Reading The Atrocious is a ghastly endeavour, particularly if one chooses to examine the wealth of materials placed in the footnotes. Frédéric Lenoir’s film Le cri étouffé (2017) along with the documented fact collected from websites such as www.syriauntold.com will shake the unconvinced to take Haj-Saleh’s theoretical grappling less as an intellectual luxury and more of undertaking with life-or-death consequences.
The first part simply ushers in unprepared readers into the monster’s snares or Dante’s Inferno. For once galvanised, no reader can emerge seeing the world with his former anaesthetised self. The second part is more technical but no less ambitious. Representations is presumed to open what otherwise will remain a closed temporality. The latter finds comfort in clichés and truisms. The author provides solid evidence how the Arabic language, through affinities with the patrimonial have incarcerated authentic human experience.
Indeed, it is the trust in representation where readers note Haj-Saleh’s penchant for the palliative. He notes a quagmire but he fails to see it for what it is: a mode of production. The atrocious becomes an immanent logic whereby value (not just profit) can be extorted through the industrialisation of chaos.
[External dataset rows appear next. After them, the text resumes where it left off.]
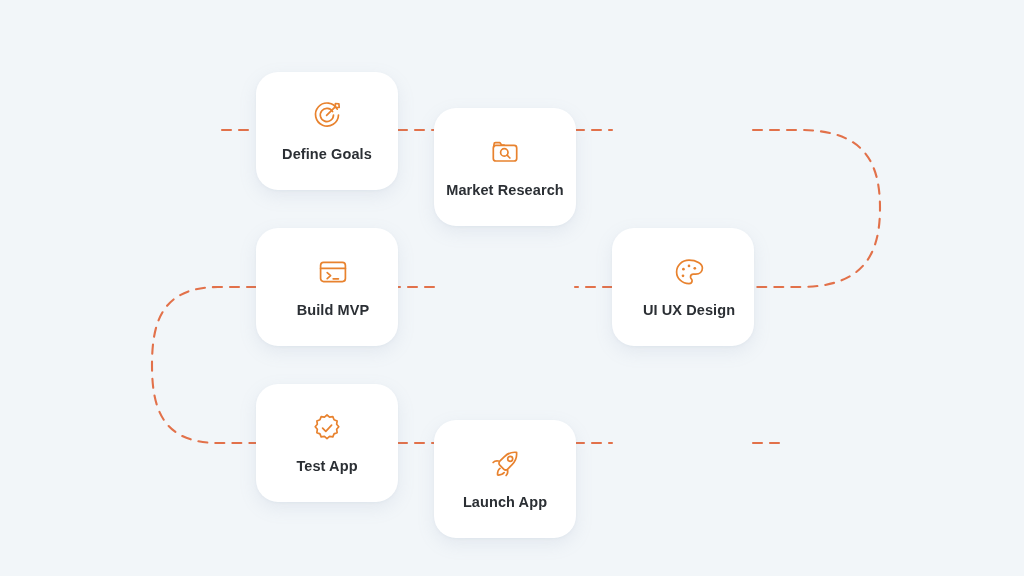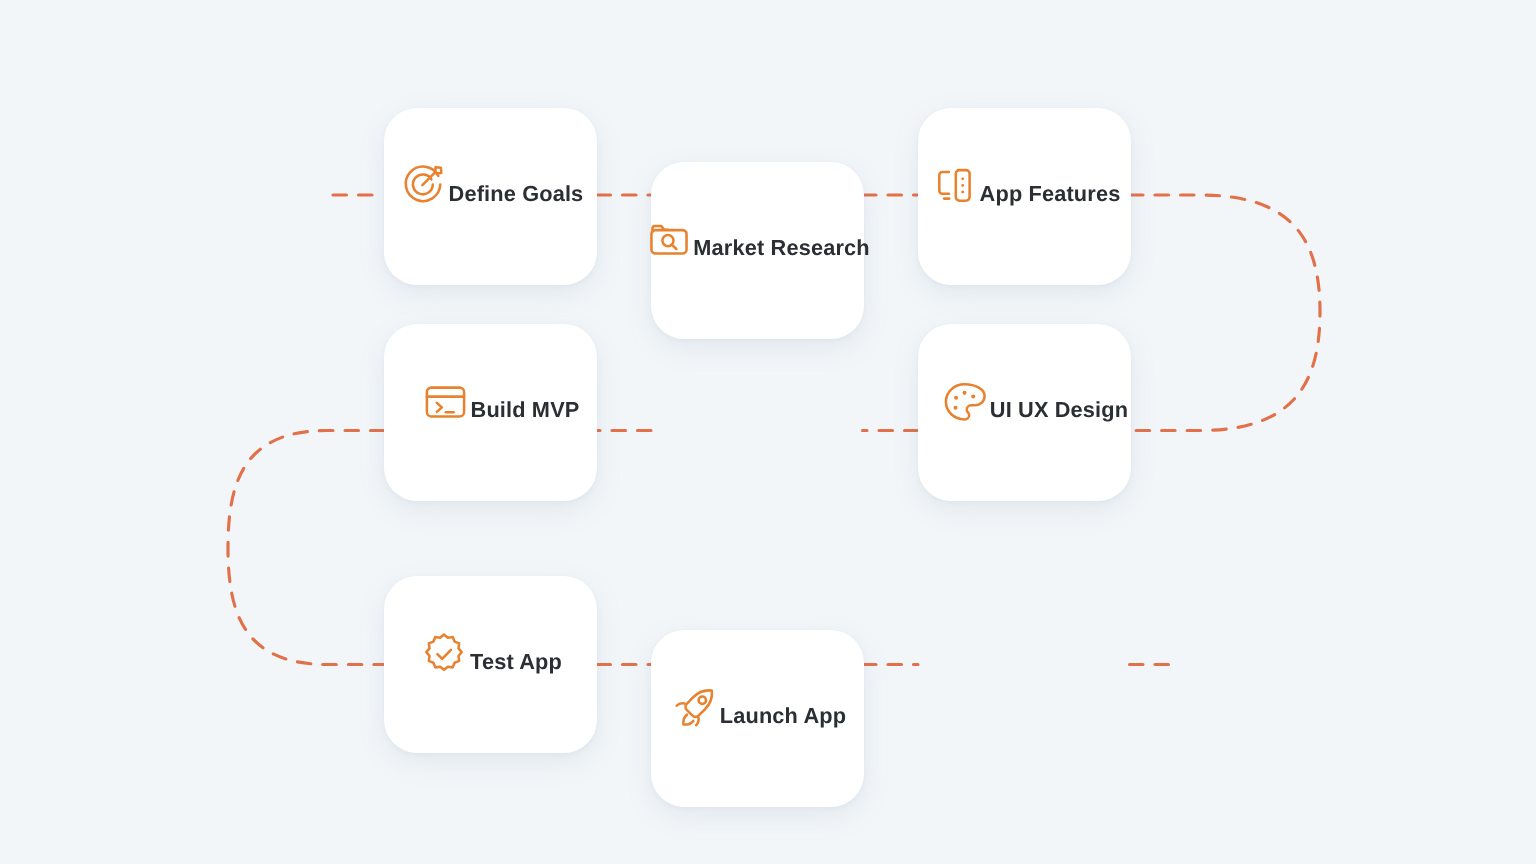--- a/index.html
+++ b/index.html
@@ -36,21 +36,21 @@
   
   .card {
     position: absolute;
     width: 142px;
     height: 118px;
     background: #ffffff;
     border-radius: 22px;
     box-shadow: 0 6px 18px rgba(130, 150, 175, 0.13),
                 0 1px 3px rgba(130, 150, 175, 0.08);
     display: flex;
-    flex-direction: row;
+    flex-direction: column;
     align-items: center;
     justify-content: center;
     z-index: 2;
   }
 
   .card-icon {
     width: 34px;
     height: 34px;
     display: flex;
     align-items: center;
@@ -72,21 +72,21 @@
     text-align: center;
     line-height: 1.1;
     white-space: nowrap;
   }
 
   
   .col-1 { left: 256px; }
   .col-2 { left: 434px; margin-top: 36px; }
   .col-3 { left: 612px; }
   .row-1 { top: 72px; }
-  .row-2 { top: 216px; padding-left: 12px; }
+  .row-2 { top: 228px; padding-left: 12px; }
   .row-3 { top: 384px; }
 </style>
 </head>
 <body>
 
 <div id="stage">
 
   <svg id="connectors" viewBox="0 0 1024 576">
     <g fill="none" stroke="#e2714a" stroke-width="2.1" stroke-linecap="round" stroke-dasharray="9 8">
 
@@ -131,33 +131,20 @@
       <svg viewBox="0 0 32 32" fill="none" stroke="#e8822e" stroke-width="1.7" stroke-linecap="round" stroke-linejoin="round">
         <path d="M5 10.5V8.2a1.6 1.6 0 0 1 1.6-1.6h4.2l2 2.6h2.4"></path>
         <rect x="4.3" y="9.4" width="23.4" height="15.6" rx="2.6"></rect>
         <circle cx="15.3" cy="16.4" r="3.7"></circle>
         <path d="M18.1 19.2 L20.9 22"></path>
       </svg>
     </span>
     <span class="card-label">Market Research</span>
   </div>
 
-  <div class="card col-3 row-1">
-    <span class="card-icon">
-      <svg viewBox="0 0 32 32" fill="none" stroke="#e8822e" stroke-width="1.7" stroke-linecap="round" stroke-linejoin="round">
-        <path d="M12.6 6.6 H8.2a2 2 0 0 0-2 2 v10.6a2 2 0 0 0 2 2 h4.4"></path>
-        <path d="M9.4 24.4 H12.8"></path>
-        <rect x="17.2" y="5.4" width="9.2" height="20.4" rx="2.4"></rect>
-        <circle cx="21.8" cy="11.2" r="0.95" fill="#e8822e" stroke="none"></circle>
-        <circle cx="21.8" cy="15.6" r="0.95" fill="#e8822e" stroke="none"></circle>
-        <circle cx="21.8" cy="20.0" r="0.95" fill="#e8822e" stroke="none"></circle>
-      </svg>
-    </span>
-    <span class="card-label">App Features</span>
-  </div>
 
   <div class="card col-1 row-2">
     <span class="card-icon">
       <svg viewBox="0 0 32 32" fill="none" stroke="#e8822e" stroke-width="1.7" stroke-linecap="round" stroke-linejoin="round">
         <rect x="3.6" y="6.4" width="24.8" height="19.2" rx="3"></rect>
         <path d="M3.6 12.4 H28.4"></path>
         <path d="M10.2 16.6 L13.6 19.6 L10.2 22.6"></path>
         <path d="M16.2 22.8 H21.4"></path>
       </svg>
     </span>

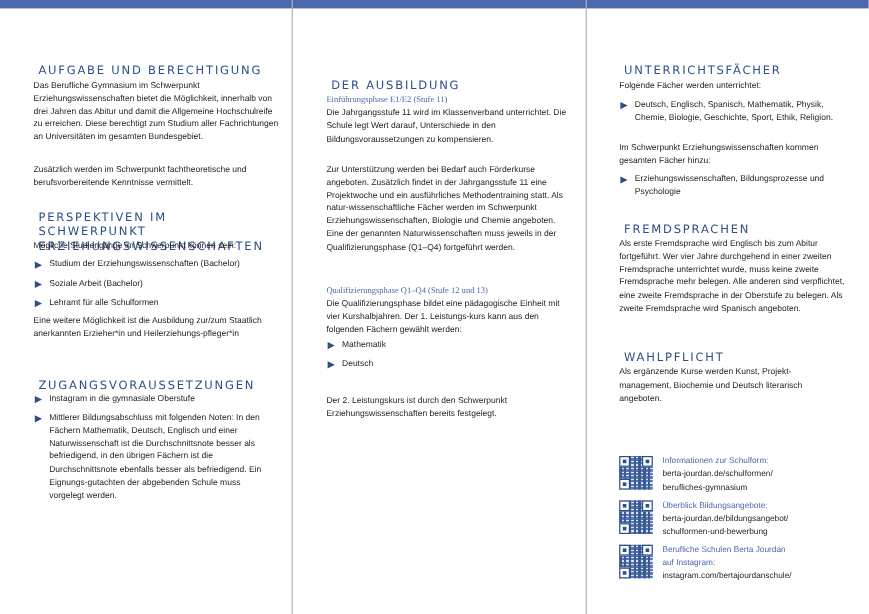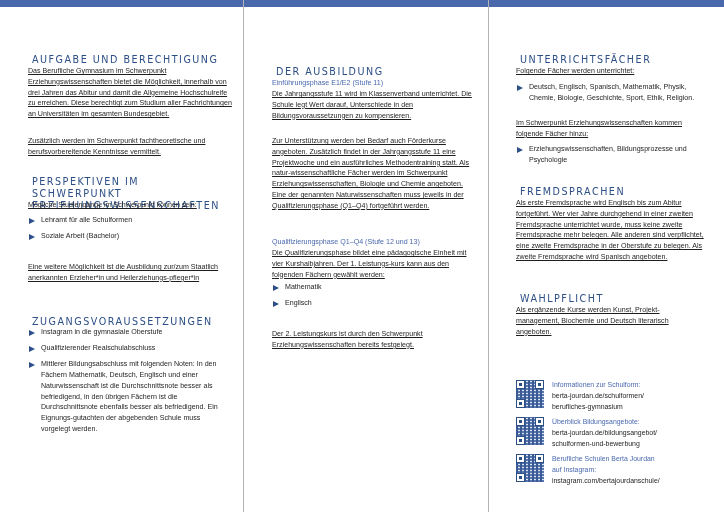--- a/index.html
+++ b/index.html
@@ -13,23 +13,23 @@
   .c1 { left:28px; width:205px; }
   .c2 { left:272px; width:205px; }
   .c3 { left:516px; width:190px; }
 
   h2 {
     margin:4px; font-family:"DejaVu Sans", sans-serif; font-weight:normal;
     font-size:9.6px; letter-spacing:1.5px; line-height:12px; color:#2c4f86;
     text-transform:uppercase; position:absolute;
   }
   p {
-    margin:0; font-size:7.1px; line-height:10.8px; color:#1e1e1e; position:absolute;text-decoration:underline;
+    margin:0; font-size:7.1px; line-height:10.8px; color:#1e1e1e; position:absolute;
   }
-  .sub { font-size:7.1px; line-height:10.8px; color:#4a69ad; position:absolute; margin:0; }
+  .sub { font-size:7.1px; line-height:10.8px; color:#4a69ad; position:absolute; margin:0;font-family:Liberation Serif, serif; }
   ul { list-style:none; margin:0; padding:0; position:absolute; }
   li { position:relative; padding-left:13px; font-size:7.1px; line-height:10.8px; margin-bottom:5.3px; }
   li::before {
     content:""; position:absolute; left:1px; top:2.5px; width:0; height:0;
     border-left:6px solid #2c4f86; border-top:3.3px solid transparent; border-bottom:3.3px solid transparent;
   }
   .qr-row { position:absolute; left:516px; }
   .qr {
     position:absolute; left:0; top:0; width:28px; height:28px;
     background:
@@ -53,57 +53,57 @@
   <h2 style="top:50px">Aufgabe und Berechtigung</h2>
   <p style="top:66px;width:205px">Das Berufliche Gymnasium im Schwerpunkt Erziehungswissenschaften bietet die Möglichkeit, innerhalb von drei Jahren das Abitur und damit die Allgemeine Hochschulreife zu erreichen. Diese berechtigt zum Studium aller Fachrichtungen an Universitäten im gesamten Bundesgebiet.</p>
   <p style="top:136px;width:205px">Zusätzlich werden im Schwerpunkt fachtheoretische und berufsvorbereitende Kenntnisse vermittelt.</p>
 
   <h2 style="top:172px">
     <span>Perspektiven im Schwerpunkt</span><br>
     <span>Erziehungswissenschaften</span>
   </h2>
   <p style="top:200px;width:205px">Mögliche Studiengänge im Schwerpunkt können sein:</p>
   <ul style="top:215px;width:210px">
+    <li>Studium der Erziehungswissenschaften (Bachelor)</li>
+    <li>Soziale Arbeit (Bachelor)</li>
     <li>Lehramt für alle Schulformen</li>
-    <li>Soziale Arbeit (Bachelor)</li>
   </ul>
   <p style="top:262px;width:205px">Eine weitere Möglichkeit ist die Ausbildung zur/zum Staatlich anerkannten Erzieher*in und Heilerziehungs-pfleger*in</p>
 
   <h2 style="top:312px">Zugangsvoraussetzungen</h2>
   <ul style="top:327px;width:200px">
     <li>Instagram in die gymnasiale Oberstufe</li>
-    <li>Qualifizierender Realschulabschluss</li>
     <li>Mittlerer Bildungsabschluss mit folgenden Noten: In den Fächern Mathematik, Deutsch, Englisch und einer Naturwissenschaft ist die Durchschnittsnote besser als befriedigend, in den übrigen Fächern ist die Durchschnittsnote ebenfalls besser als befriedigend. Ein Eignungs-gutachten der abgebenden Schule muss vorgelegt werden.</li>
   </ul>
 </section>
 
 <section class="col c2">
   <h2 style="top:50px">
     <br>
     <span>der Ausbildung</span>
   </h2>
   <div class="sub" style="top:78px">Einführungsphase E1/E2 (Stufe 11)</div>
   <p style="top:89px;width:200px">Die Jahrgangsstufe 11 wird im Klassenverband unterrichtet. Die Schule legt Wert darauf, Unterschiede in den Bildungsvoraussetzungen zu kompensieren.</p>
   <p style="top:136px;width:205px">Zur Unterstützung werden bei Bedarf auch Förderkurse angeboten. Zusätzlich findet in der Jahrgangsstufe 11 eine Projektwoche und ein ausführliches Methodentraining statt. Als natur-wissenschaftliche Fächer werden im Schwerpunkt Erziehungswissenschaften, Biologie und Chemie angeboten. Eine der genannten Naturwissenschaften muss jeweils in der Qualifizierungsphase (Q1–Q4) fortgeführt werden.</p>
   <div class="sub" style="top:237px">Qualifizierungsphase Q1–Q4 (Stufe 12 und 13)</div>
   <p style="top:248px;width:205px">Die Qualifizierungsphase bildet eine pädagogische Einheit mit vier Kurshalbjahren. Der 1. Leistungs-kurs kann aus den folgenden Fächern gewählt werden:</p>
   <ul style="top:282px;width:200px">
     <li>Mathematik</li>
-    <li>Englisch</li>
+    <li>Deutsch</li>
   </ul>
   <p style="top:329px;width:205px">Der 2. Leistungskurs ist durch den Schwerpunkt Erziehungswissenschaften bereits festgelegt.</p>
 </section>
 
 <section class="col c3">
   <h2 style="top:50px">Unterrichtsfächer</h2>
   <p style="top:66px;width:190px">Folgende Fächer werden unterrichtet:</p>
   <ul style="top:82px;width:185px">
     <li>Deutsch, Englisch, Spanisch, Mathematik, Physik, Chemie, Biologie, Geschichte, Sport, Ethik, Religion.</li>
   </ul>
-  <p style="top:118px;width:175px">Im Schwerpunkt Erziehungswissenschaften kommen folgende Fächer hinzu:</p>
+  <p style="top:118px;width:175px">Im Schwerpunkt Erziehungswissenschaften kommen gesamten Fächer hinzu:</p>
   <ul style="top:144px;width:190px">
     <li>Erziehungswissenschaften, Bildungsprozesse und Psychologie</li>
   </ul>
 
   <h2 style="top:182px">Fremdsprachen</h2>
   <p style="top:198px;width:190px">Als erste Fremdsprache wird Englisch bis zum Abitur fortgeführt. Wer vier Jahre durchgehend in einer zweiten Fremdsprache unterrichtet wurde, muss keine zweite Fremdsprache mehr belegen. Alle anderen sind verpflichtet, eine zweite Fremdsprache in der Oberstufe zu belegen. Als zweite Fremdsprache wird Spanisch angeboten.</p>
 
   <h2 style="top:289px">Wahlpflicht</h2>
   <p style="top:305px;width:175px">Als ergänzende Kurse werden Kunst, Projekt-management, Biochemie und Deutsch literarisch angeboten.</p>
 </section>

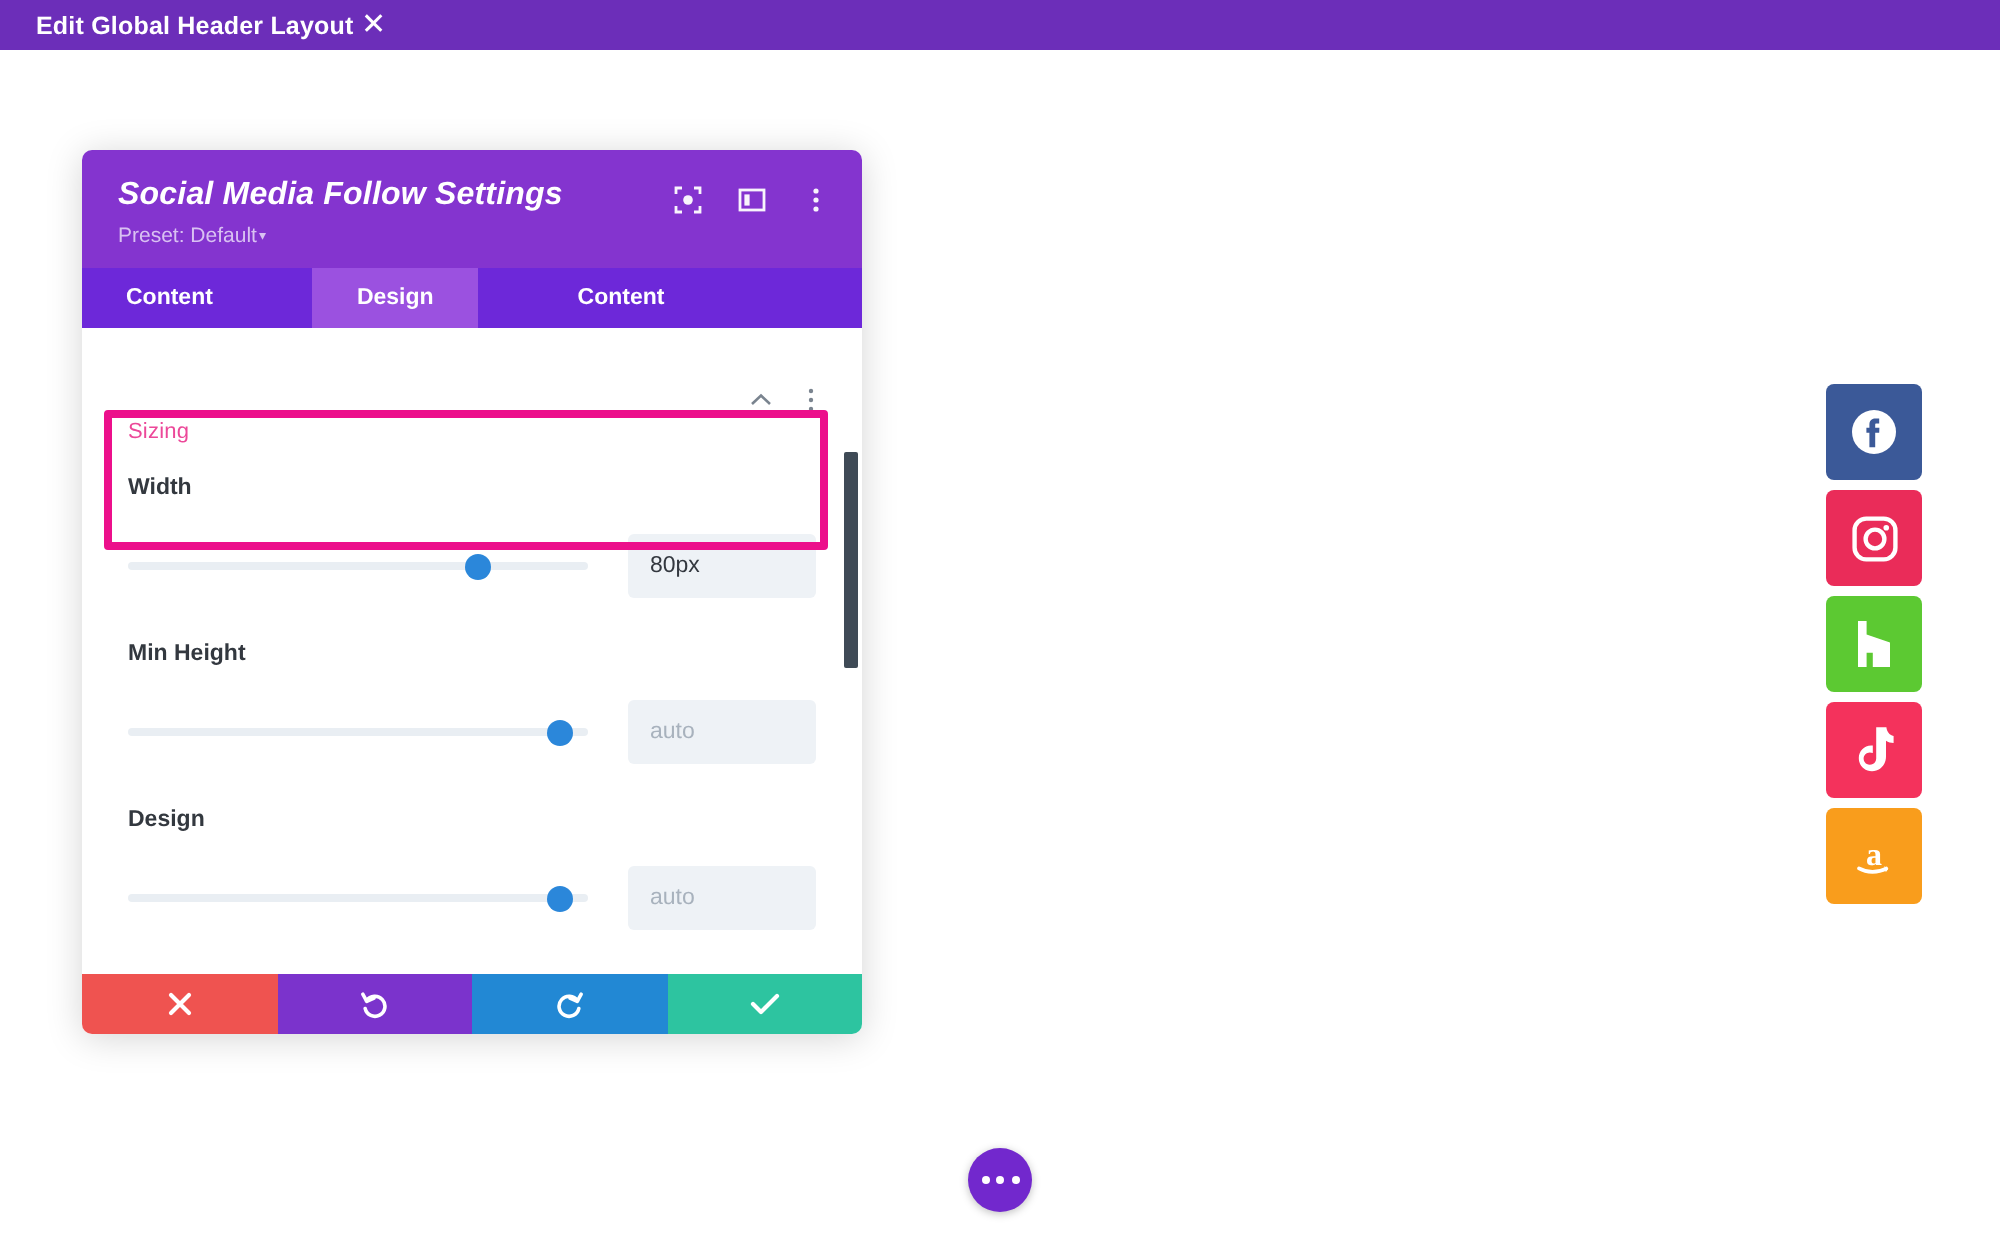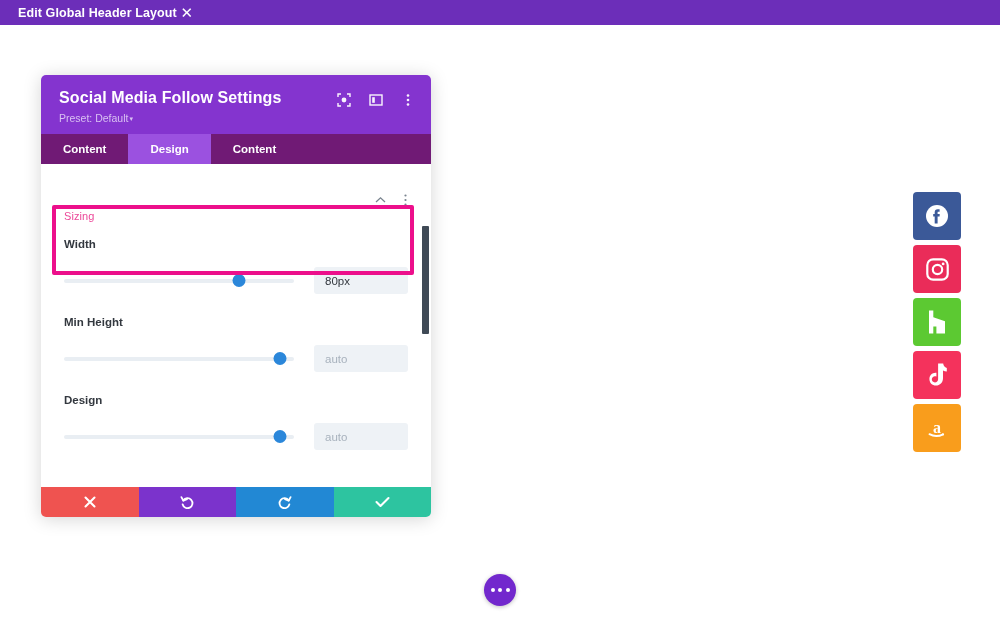--- a/index.html
+++ b/index.html
@@ -60,20 +60,21 @@
 
   .modal-header {
     background: #8434cf;
     padding: 14px 16px 10px 18px;
     position: relative;
   }
   .modal-title-row {
     display: flex;
     align-items: flex-end;
     justify-content: space-between;
+    font-style: italic;
   }
   .modal-title {
     color: #ffffff;
     font-size: 16px;
     font-weight: bold;
     letter-spacing: 0.1px;
   }
   .modal-header-icons {
     display: flex;
     align-items: center;
@@ -91,22 +92,23 @@
     color: #d9c1f2;
     font-size: 10.5px;
     margin-top: 5px;
     cursor: pointer;
   }
   .modal-preset .caret { font-size: 7px; vertical-align: middle; margin-left: 1px; }
 
   
   .tabs {
     display: flex;
-    background: #701a75;
+    background: #6d28d9;
     height: 30px;
+    gap: 28px;
   }
   .tab {
     color: #ffffff;
     font-size: 11.5px;
     font-weight: bold;
     display: flex;
     align-items: center;
     justify-content: center;
     padding: 0 22px;
     cursor: pointer;
@@ -187,21 +189,21 @@
   }
   .field-input {
     width: 94px;
     height: 27px;
     background: #eef2f6;
     border: none;
     border-radius: 3px;
     font-family: "Liberation Sans", sans-serif;
     font-size: 11.5px;
     color: #33383f;
-    padding: 4px 11px;
+    padding: 16px 11px;
     outline: none;
   }
   .field-input::placeholder { color: #a8b2bd; }
 
   
   .highlight-box {
     position: absolute;
     left: 11px;
     top: 41px;
     width: 362px;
Forgoing the Hegelian law of necessity, the one that tips the balance of Assadism in transitioning from possibility to actuality results in a narcissistic vision blinding us to the obligation of reversing, never reforming that immanent logic. In reading Haj-Saleh’s The Atrocious, European sociologists will not only have the chance to note how Syrians well before the events of 2011 and ever since the rise of Assadism in 1970 have been served little beyond the state of exception. Still, this Assadism cannot be a sociopolitical given. It is after all an existential dynamics, leveraged through a clichés-burdened language.